Our Official Greeter At The Evening Watch-HC


Adult Rufous Morph SW-Dave Clark

Adult Light Morph SW-Dave Clark
Nice Kettle of Swainson's Hawks-Aedyn Loefke

Adult Female Morph SW-Tom Hamilton

Adult Light Morph SW-Tom Hamilton
Adult Dark Rufous SW-Frimmel Smith

Adult Light Morph SW-Frimmel Smith

Sub-Adult SW-Frimmel Smith

Sub-adult Dark Morph SW-Frimmel Smith
Light Morph SW Taken With I-phone-Dana/Megan Draper

Light Morph SW-Frimmel Smith
Subadult Light Intermediate SW-Ted Spriggs Jr. 
Canadian Paratroppers Passing a Swainson's Hawk-HC
Adult Light Intermediate morph SW-Kwan Choo

Adult Male Light Morph SW-Kwan Choo


Adult Male Light Morph SW-Kwan Choo

Dark Morph SW-Kwan Choo

Monday, April 1, 2019

March 30-March 31, 2019-Finally A Day With a Decent Migration

Leaders: March 28, 29, 30, 31
Rose
Hal

Migration:
March 28-Swainson's Hawks-2
March 29-0
March 30 Swainson's Hawks-371; Turkey Vultures-6
March 31-57 Swainson's Hawks

Discussion:
After a virtual hawk drought, we had a wonderful evening event March 29. We counted 511 Swainson's Hawks dropping into the date farm. On March 30th we counted 371 Swainson's Hawks migrating and around 100 going east to feed. March 31st, our last official count day yielded an additional 57 Swainson's Hawks. We did see some hawks (around 17) the evening of March 31st. I received a message of about 100 hawks feeding in fields to the east as well. We will continue to monitor the evening watch but will not record migration.

This season did not produce many highlights. The average seasonal totals for 17 years-Swainson's Hawks is 4,523. Our total Swainson's Hawk count for 2019 is 1,086. THIS IS NOT AN APRIL FOOLS JOKE. This is the lowest count we have ever had.

The question of "why are the number of hawks down this season, with all the food available". It's because of the abundance of food throughout Southern California and Northern Mexico that our hawk numbers are down. The hawks have spread out throughout the region and don't need to come to Borrego Valley to feed. Perhaps after the caterpillars have diminished in numbers, the hawks will migrate through the valley.
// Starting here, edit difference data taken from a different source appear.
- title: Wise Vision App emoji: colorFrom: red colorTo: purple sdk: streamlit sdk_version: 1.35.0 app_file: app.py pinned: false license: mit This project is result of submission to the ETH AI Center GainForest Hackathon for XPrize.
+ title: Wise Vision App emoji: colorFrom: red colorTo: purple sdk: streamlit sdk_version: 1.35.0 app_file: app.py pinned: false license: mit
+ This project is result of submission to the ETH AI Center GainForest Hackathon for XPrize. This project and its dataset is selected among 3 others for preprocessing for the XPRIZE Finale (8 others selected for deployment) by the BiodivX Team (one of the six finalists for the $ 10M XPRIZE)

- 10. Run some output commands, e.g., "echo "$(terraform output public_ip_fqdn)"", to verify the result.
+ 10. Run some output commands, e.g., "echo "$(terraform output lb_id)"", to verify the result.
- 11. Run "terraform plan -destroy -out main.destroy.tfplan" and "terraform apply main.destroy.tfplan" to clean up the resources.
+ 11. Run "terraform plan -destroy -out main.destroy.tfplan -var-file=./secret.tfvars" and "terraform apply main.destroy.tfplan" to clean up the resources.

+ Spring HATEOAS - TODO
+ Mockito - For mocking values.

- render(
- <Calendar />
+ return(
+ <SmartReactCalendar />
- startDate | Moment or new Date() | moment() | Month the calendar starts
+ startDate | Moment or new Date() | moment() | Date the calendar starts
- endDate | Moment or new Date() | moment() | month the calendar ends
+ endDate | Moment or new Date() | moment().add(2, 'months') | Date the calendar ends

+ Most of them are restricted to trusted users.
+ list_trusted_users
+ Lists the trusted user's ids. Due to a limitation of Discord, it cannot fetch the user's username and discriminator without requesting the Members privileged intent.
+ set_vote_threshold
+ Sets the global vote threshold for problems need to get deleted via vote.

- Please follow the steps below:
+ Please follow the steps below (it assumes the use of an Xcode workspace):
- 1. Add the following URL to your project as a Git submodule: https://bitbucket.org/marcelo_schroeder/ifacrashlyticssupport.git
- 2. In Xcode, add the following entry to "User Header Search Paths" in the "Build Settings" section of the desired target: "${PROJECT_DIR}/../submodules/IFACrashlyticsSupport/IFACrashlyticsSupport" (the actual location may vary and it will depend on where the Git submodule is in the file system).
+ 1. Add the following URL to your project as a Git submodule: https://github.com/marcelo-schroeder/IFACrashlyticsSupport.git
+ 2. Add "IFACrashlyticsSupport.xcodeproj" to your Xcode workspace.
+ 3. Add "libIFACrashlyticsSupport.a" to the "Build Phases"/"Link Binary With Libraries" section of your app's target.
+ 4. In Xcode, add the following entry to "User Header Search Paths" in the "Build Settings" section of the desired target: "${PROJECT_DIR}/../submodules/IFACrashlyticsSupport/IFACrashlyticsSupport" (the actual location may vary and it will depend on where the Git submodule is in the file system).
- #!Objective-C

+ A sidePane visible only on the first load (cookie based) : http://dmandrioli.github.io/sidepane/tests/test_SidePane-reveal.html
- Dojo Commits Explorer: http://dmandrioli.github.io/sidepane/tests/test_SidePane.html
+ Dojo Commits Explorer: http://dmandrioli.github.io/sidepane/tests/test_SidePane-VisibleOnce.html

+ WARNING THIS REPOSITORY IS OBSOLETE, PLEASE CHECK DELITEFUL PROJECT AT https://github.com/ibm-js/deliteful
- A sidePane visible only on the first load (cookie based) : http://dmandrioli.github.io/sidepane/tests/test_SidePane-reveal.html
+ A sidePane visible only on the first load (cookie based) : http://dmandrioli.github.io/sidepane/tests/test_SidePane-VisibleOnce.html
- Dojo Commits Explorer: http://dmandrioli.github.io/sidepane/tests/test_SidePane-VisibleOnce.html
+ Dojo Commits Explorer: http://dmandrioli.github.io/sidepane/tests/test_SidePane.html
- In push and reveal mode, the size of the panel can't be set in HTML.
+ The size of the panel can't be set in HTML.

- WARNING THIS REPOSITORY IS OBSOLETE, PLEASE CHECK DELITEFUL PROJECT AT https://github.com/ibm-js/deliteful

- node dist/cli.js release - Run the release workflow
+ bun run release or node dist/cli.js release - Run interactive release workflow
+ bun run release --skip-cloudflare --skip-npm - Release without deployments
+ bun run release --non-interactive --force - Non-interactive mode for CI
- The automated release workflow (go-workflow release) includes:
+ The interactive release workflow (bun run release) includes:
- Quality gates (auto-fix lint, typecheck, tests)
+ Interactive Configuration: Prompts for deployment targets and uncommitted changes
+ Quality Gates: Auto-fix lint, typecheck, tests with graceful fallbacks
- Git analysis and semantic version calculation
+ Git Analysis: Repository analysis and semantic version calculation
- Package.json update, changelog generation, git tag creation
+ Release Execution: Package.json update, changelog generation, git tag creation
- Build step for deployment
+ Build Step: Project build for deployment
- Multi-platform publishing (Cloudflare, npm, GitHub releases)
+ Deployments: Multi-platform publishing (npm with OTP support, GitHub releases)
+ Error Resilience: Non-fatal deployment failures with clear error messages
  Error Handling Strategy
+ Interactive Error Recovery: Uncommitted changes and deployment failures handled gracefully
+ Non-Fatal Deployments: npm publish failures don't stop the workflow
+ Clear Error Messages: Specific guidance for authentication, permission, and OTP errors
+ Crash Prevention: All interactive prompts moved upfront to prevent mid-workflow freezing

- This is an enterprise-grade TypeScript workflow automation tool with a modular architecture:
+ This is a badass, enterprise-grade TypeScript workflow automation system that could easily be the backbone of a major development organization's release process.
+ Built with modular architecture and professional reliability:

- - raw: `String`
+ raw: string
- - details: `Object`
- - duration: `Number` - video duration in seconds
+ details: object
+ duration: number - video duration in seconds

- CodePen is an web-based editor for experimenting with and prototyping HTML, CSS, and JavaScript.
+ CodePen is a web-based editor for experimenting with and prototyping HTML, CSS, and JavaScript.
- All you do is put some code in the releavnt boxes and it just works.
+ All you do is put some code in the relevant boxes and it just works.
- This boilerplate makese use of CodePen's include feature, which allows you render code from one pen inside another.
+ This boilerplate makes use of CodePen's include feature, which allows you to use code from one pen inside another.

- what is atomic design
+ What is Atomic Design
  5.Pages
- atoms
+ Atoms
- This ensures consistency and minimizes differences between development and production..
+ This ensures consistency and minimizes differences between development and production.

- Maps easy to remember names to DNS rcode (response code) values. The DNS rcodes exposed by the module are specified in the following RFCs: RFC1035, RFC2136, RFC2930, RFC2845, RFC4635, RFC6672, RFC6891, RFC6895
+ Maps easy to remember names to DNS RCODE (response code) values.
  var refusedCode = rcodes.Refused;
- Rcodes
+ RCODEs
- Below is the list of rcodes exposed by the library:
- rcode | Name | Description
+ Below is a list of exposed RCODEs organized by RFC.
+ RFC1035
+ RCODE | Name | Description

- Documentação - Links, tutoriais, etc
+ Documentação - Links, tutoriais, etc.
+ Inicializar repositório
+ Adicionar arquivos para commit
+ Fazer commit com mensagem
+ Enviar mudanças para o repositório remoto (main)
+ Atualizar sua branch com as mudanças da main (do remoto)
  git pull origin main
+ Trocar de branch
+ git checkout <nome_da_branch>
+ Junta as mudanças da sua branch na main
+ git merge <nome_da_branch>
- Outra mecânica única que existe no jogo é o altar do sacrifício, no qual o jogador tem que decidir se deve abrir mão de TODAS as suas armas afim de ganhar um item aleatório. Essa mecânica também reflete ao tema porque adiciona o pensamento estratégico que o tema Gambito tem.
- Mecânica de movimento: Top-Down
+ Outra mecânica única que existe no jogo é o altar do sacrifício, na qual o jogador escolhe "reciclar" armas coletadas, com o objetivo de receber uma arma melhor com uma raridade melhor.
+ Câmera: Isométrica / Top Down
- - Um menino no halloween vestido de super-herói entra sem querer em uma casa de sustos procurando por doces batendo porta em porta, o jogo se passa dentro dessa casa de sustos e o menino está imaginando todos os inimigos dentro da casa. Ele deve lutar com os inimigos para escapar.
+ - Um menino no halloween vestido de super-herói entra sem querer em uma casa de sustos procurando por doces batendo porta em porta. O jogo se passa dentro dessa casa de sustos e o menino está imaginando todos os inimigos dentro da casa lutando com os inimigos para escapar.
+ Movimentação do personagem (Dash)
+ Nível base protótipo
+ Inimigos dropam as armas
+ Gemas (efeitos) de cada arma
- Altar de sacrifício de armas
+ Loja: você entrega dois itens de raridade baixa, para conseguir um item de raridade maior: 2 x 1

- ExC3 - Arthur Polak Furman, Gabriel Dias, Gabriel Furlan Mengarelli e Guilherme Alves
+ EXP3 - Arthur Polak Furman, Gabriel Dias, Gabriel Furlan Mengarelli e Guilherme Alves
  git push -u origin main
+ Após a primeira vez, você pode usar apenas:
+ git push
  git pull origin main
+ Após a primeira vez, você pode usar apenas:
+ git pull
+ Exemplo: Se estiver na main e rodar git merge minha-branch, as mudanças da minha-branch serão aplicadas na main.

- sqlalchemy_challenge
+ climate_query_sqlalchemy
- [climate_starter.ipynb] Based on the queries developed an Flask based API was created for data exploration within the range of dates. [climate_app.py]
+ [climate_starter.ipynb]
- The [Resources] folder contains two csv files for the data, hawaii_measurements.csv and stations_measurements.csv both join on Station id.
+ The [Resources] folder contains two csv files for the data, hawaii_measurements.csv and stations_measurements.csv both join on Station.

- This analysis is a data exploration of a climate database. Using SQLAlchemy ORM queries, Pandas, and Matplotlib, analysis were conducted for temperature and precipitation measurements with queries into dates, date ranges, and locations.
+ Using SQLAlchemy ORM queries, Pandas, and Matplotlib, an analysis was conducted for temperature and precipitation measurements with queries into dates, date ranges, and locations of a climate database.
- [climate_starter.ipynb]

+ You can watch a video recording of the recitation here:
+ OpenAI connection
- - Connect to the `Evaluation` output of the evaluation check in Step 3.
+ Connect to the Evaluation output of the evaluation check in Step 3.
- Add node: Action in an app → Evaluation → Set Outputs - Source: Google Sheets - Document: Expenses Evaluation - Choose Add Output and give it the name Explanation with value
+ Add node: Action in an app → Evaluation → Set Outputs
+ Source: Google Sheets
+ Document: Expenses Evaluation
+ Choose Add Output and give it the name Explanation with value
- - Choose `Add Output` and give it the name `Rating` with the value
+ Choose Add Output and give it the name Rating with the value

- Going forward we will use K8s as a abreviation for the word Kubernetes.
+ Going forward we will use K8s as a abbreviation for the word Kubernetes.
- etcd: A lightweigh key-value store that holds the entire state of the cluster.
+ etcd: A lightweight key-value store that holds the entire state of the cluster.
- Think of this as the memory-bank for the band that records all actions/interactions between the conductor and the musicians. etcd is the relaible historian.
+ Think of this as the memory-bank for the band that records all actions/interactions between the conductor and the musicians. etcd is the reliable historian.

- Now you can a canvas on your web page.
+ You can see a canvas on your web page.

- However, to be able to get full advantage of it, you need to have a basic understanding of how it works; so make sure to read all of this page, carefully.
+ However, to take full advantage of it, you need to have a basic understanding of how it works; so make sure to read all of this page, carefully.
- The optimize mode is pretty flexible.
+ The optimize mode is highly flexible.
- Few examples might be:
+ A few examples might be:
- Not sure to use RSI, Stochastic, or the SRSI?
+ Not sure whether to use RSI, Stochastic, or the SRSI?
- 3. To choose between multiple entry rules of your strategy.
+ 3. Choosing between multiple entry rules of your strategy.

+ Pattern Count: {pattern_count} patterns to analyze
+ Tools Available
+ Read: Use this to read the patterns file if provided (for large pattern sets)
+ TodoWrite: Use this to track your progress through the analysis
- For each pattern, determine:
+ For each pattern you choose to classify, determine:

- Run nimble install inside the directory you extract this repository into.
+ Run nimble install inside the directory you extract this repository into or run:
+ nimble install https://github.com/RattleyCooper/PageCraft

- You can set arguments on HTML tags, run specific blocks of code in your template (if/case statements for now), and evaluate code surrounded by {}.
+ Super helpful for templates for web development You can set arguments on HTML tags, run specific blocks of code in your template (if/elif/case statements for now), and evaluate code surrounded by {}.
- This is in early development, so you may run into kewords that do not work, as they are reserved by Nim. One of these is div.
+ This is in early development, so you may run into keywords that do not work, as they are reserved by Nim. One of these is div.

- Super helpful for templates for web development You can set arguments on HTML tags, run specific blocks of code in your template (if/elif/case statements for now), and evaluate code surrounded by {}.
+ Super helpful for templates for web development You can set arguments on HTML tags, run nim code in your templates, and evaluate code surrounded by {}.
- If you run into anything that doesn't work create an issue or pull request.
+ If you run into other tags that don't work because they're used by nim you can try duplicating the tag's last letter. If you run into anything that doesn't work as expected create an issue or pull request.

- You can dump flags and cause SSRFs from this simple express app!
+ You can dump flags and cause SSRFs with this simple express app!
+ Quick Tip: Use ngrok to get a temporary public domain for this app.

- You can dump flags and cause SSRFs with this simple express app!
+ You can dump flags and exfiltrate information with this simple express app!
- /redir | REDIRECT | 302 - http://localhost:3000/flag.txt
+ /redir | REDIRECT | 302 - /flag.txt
It would have to happen within the next week as the hawks will have gone north one way or another.

The caterpillars (see below) come in several color morphs. The question remains, why different morphs?

Light Morph Swainson's Hawk-Randy Lenon

Light Intermediate Morph Swainson's Hawk-Randy Lenon


Light Morph Eating An Ant? Randy Lenon

Small Kettle-Randy Lenon

Possible Sphinx Moth Egg-Little Surprise Canyon-Randy Lenon

Tiny Caterpillar in the Background-First Instar-HC

Dark White-lined Sphinx Caterpillars-Randy Lenon


Green White-lined Sphinx Moth Caterpillar-Ted Spriggs Jr. 


Yellow White-lined Sphinx Moth Caterpillar-Ted Spriggs Jr.